This bizarre fad was started by a former boxer named Alvin "Shipwreck" Kelly. To attract publicity, a Hollywood theater paid Kelly to sit on top of a flagpole (equipped with a disk-seat and stirrups for his feet, to help him balance). He spent twenty-three days and seven hours on top of the pole, consuming little and sleeping for five minutes every hour. Kelly repeated his feat many times, spending a total of one hundred forty five days on flagpoles in 1929. He inspired many imitators, including several women and a teenager named Avon Freeman, who set the so-called "juvenile record" by sitting on a Baltimore flagpole for ten hours and ten minutes.
The ancient Chinese game of mahjongg, which resembles both dominoes and dice and is played with a set of 144 tiles of carved bone, grew extremely popular after it was introduced to the United States in 1922. Many women's mah-jongg clubs formed during the 1920s, and college students also took to the game, which became almost as common on college campuses as the card game of bridge. In 1923 more U.S. citizens bought mahjongg sets than radios. More than twenty rule books helped players sort through the game's complex rules.
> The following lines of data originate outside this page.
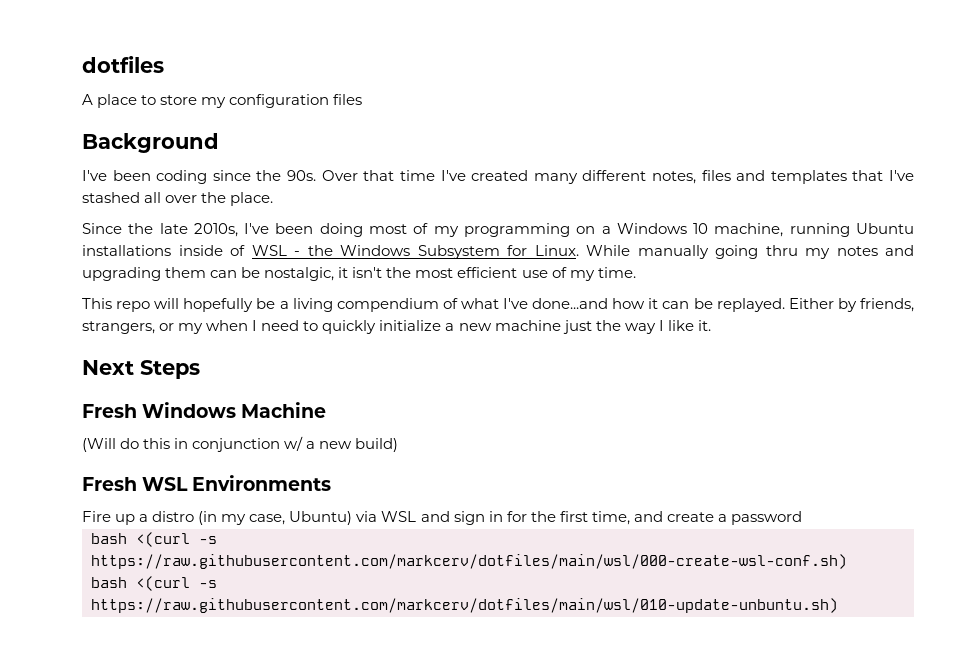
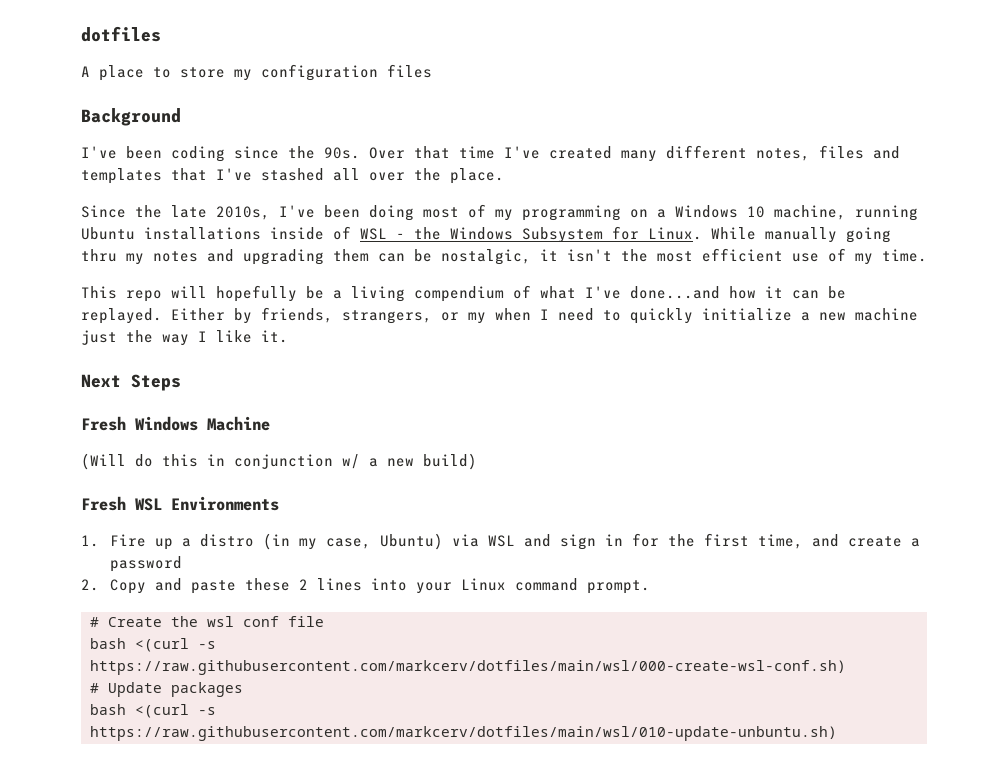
- Fire up a distro (in my case, Ubuntu) via WSL and sign in for the first time, and create a password
+ 1. Fire up a distro (in my case, Ubuntu) via WSL and sign in for the first time, and create a password
+ 2. Copy and paste these 2 lines into your Linux command prompt.
+ # Create the wsl conf file
+ # Update packages

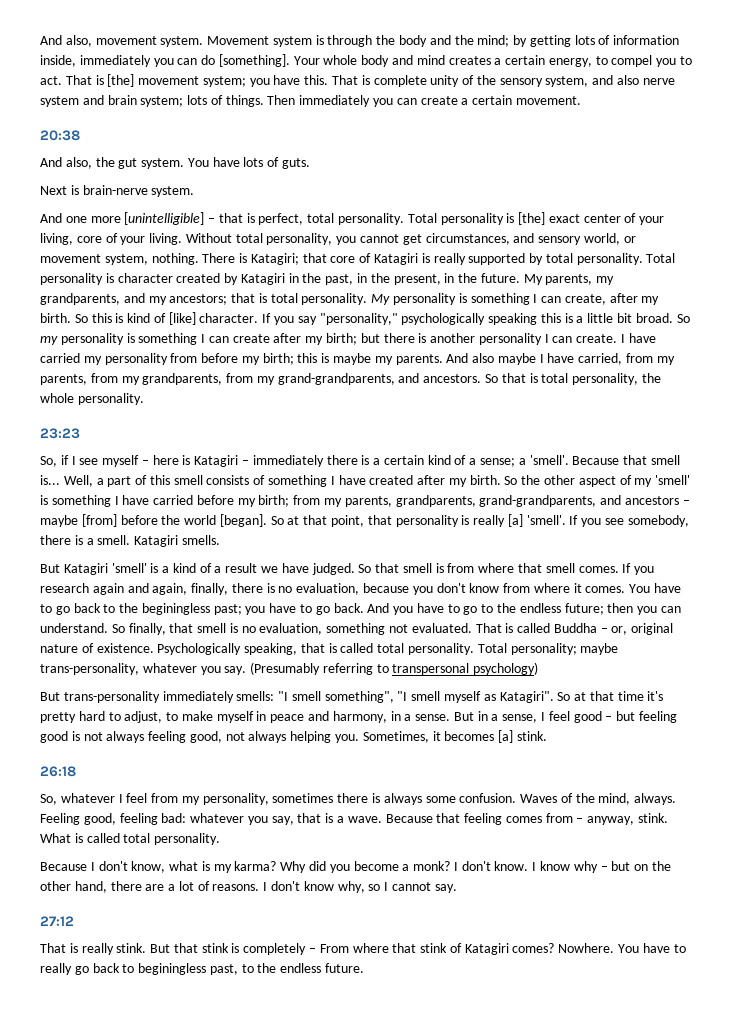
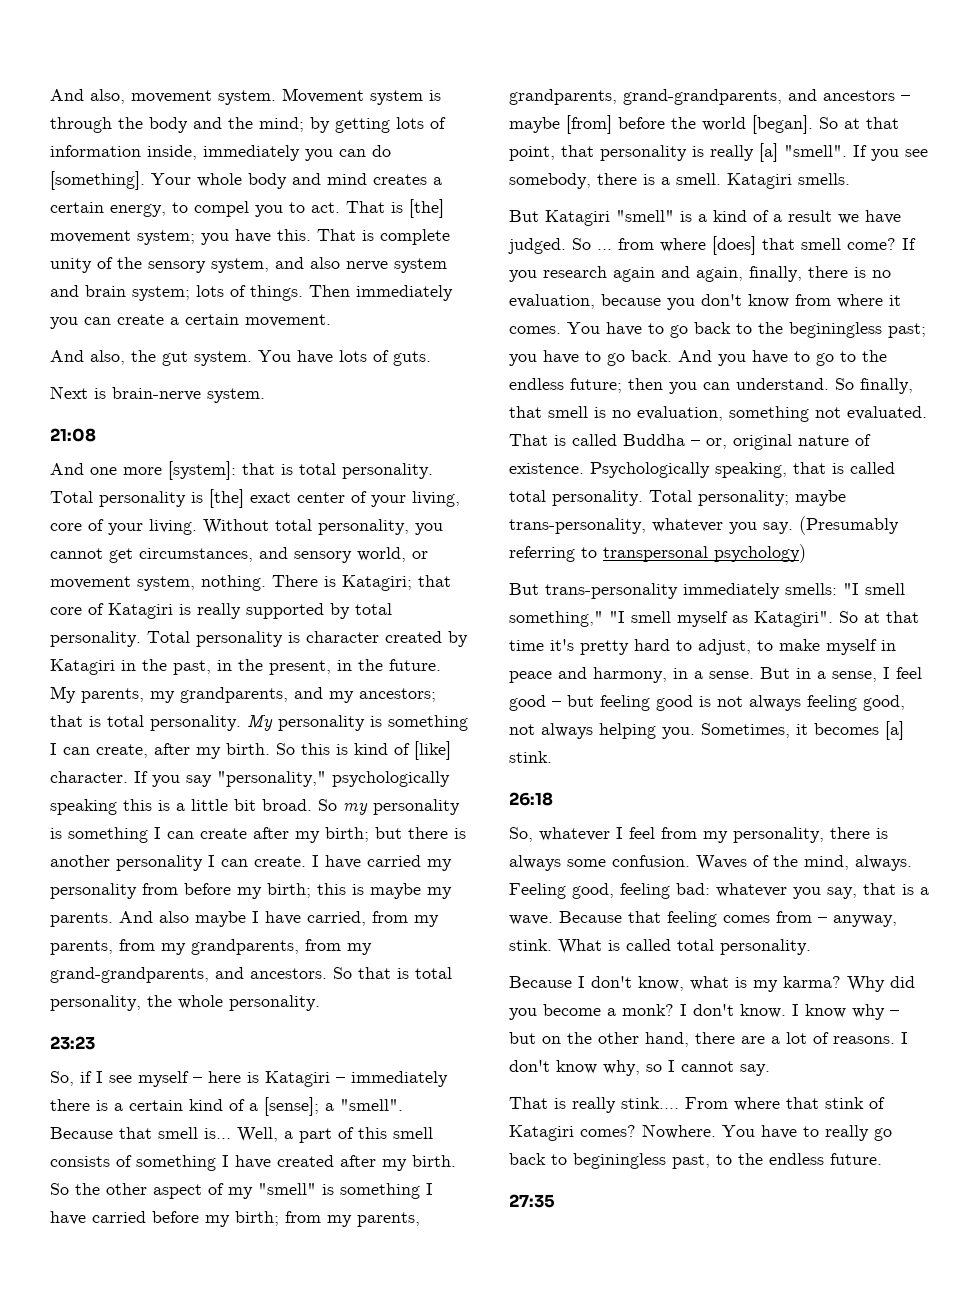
- 20:38
+ 21:08
- And one more [unintelligible] – that is perfect, total personality.
+ And one more [system]: that is total personality.
- So, if I see myself – here is Katagiri – immediately there is a certain kind of a sense; a 'smell'.
+ So, if I see myself – here is Katagiri – immediately there is a certain kind of a [sense]; a "smell".
- So the other aspect of my 'smell' is something I have carried before my birth; from my parents, grandparents, grand-grandparents, and ancestors – maybe [from] before the world [began].
+ So the other aspect of my "smell" is something I have carried before my birth; from my parents, grandparents, grand-grandparents, and ancestors – maybe [from] before the world [began].
- So at that point, that personality is really [a] 'smell'.
+ So at that point, that personality is really [a] "smell".
- But Katagiri 'smell' is a kind of a result we have judged.
+ But Katagiri "smell" is a kind of a result we have judged.
- So that smell is from where that smell comes.
+ So ... from where [does] that smell come?
- But trans-personality immediately smells: "I smell something", "I smell myself as Katagiri".
+ But trans-personality immediately smells: "I smell something," "I smell myself as Katagiri".
- So, whatever I feel from my personality, sometimes there is always some confusion.
+ So, whatever I feel from my personality, there is always some confusion.
- 27:12
- That is really stink. But that stink is completely – From where that stink of Katagiri comes?
+ That is really stink.... From where that stink of Katagiri comes?
+ 27:35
the Tramp won the girl through his cleverness and good heart, making audiences laugh and sympathize along the way. Many saw Chaplin's character as embodying the triumph of human dignity in an increasingly dehumanized, unfair world.
The talkies are introduced
From the earliest days of the motion picture, inventors had tried to devise a way to incorporate music and speech into movies. Finally, backed by research money from the Warner Brothers movie studio, engineers at Western Electric invented a system called Vitaphone that worked fairly well, even though the sound and picture were run separately and had to be synchronized. Later technology would place the sound directly on the film carrying the images, and by the end of the 1930s, the silent movie would be a thing of the past. The only people who were disappointed by the new technology were those actors whose careers ended because their voices or accents were considered unsuitable for the talkies.
In 1926 Warner Brothers introduced the first motion picture with sound, a swashbuckling epic called Don Juan. This was not, however, a full-length movie, and it featured only synchronized music and sound effects, such as clashing swords, not speech. The next year, Warner Brothers achieved a milestone in motion picture technology when it released The Jazz Singer, the first full-length movie with synchronized dialog as well as music and singing. The movie featured actor and singer Al Jolson, who was already famous from his work on the Broadway stage. Considering the hostility that was directed toward immigrants during the 1920s, it is amazing that this film with not only a Jewish star but also a Jewish theme was so popular.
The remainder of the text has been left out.